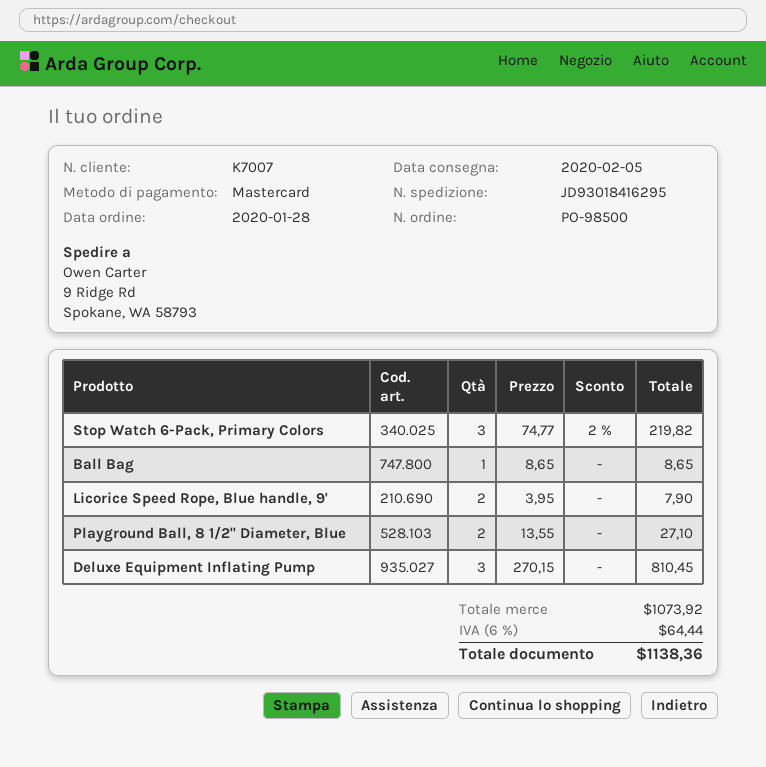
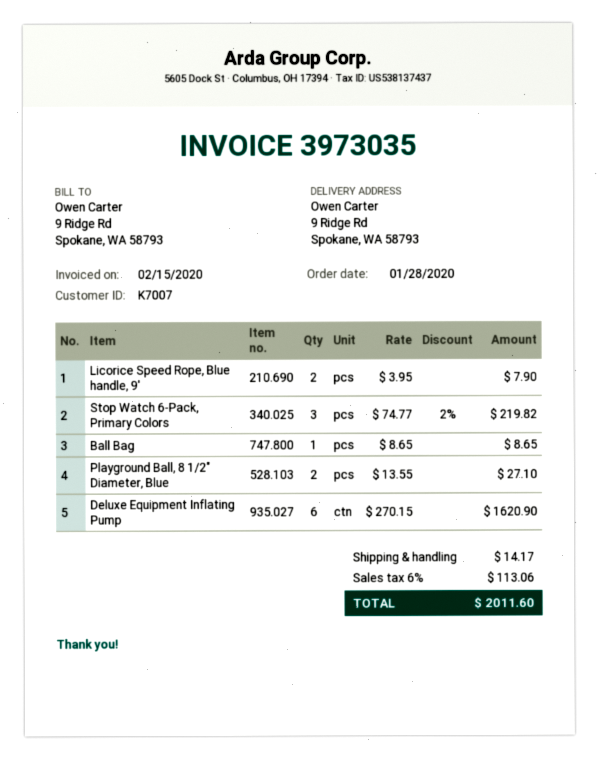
Deluxe Equipment Inflating Pump: 3 x 270.15 = 810.45 -> 6 x 270.15 = 1620.90
shipping: none -> 14.17
tax: 6% = 64.44 -> 6% = 113.06
total: 1138.36 -> 2011.60

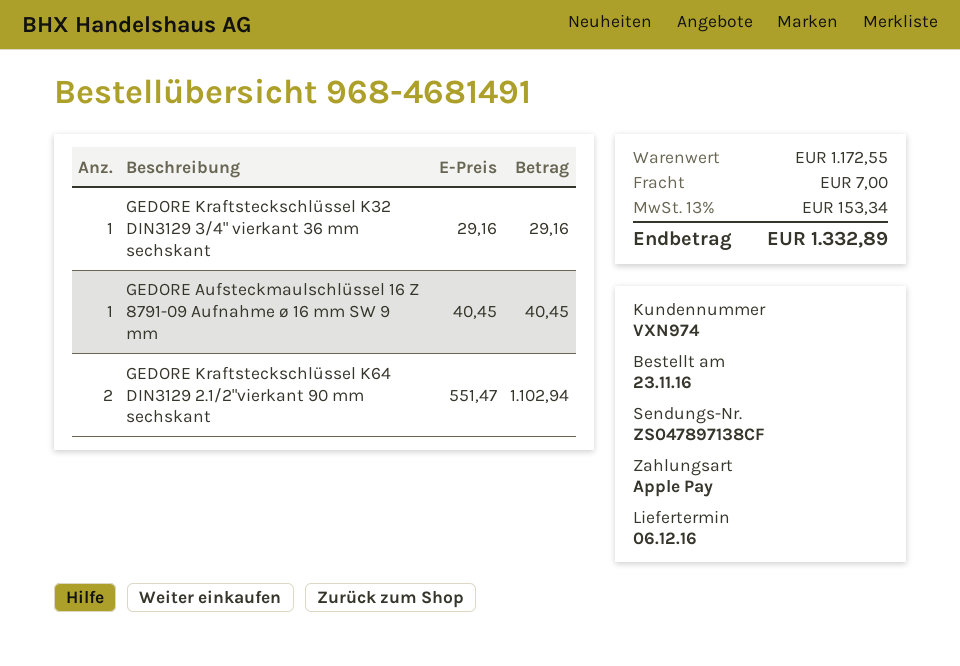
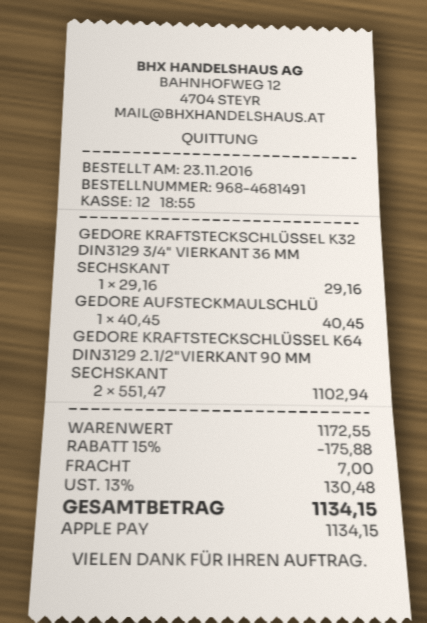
discount: none -> 15% = 175.88
tax: 13% = 153.34 -> 13% = 130.48
total: 1332.89 -> 1134.15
——————————
• **WORK TASK**: Drop the pictures, then transcribe the lines from the one containing "total: 1138.36 -> 2011.60" to the end of the data above, exactly and nothing more.

• **WRITTEN ANSWER**:
total: 1138.36 -> 2011.60

discount: none -> 15% = 175.88
tax: 13% = 153.34 -> 13% = 130.48
total: 1332.89 -> 1134.15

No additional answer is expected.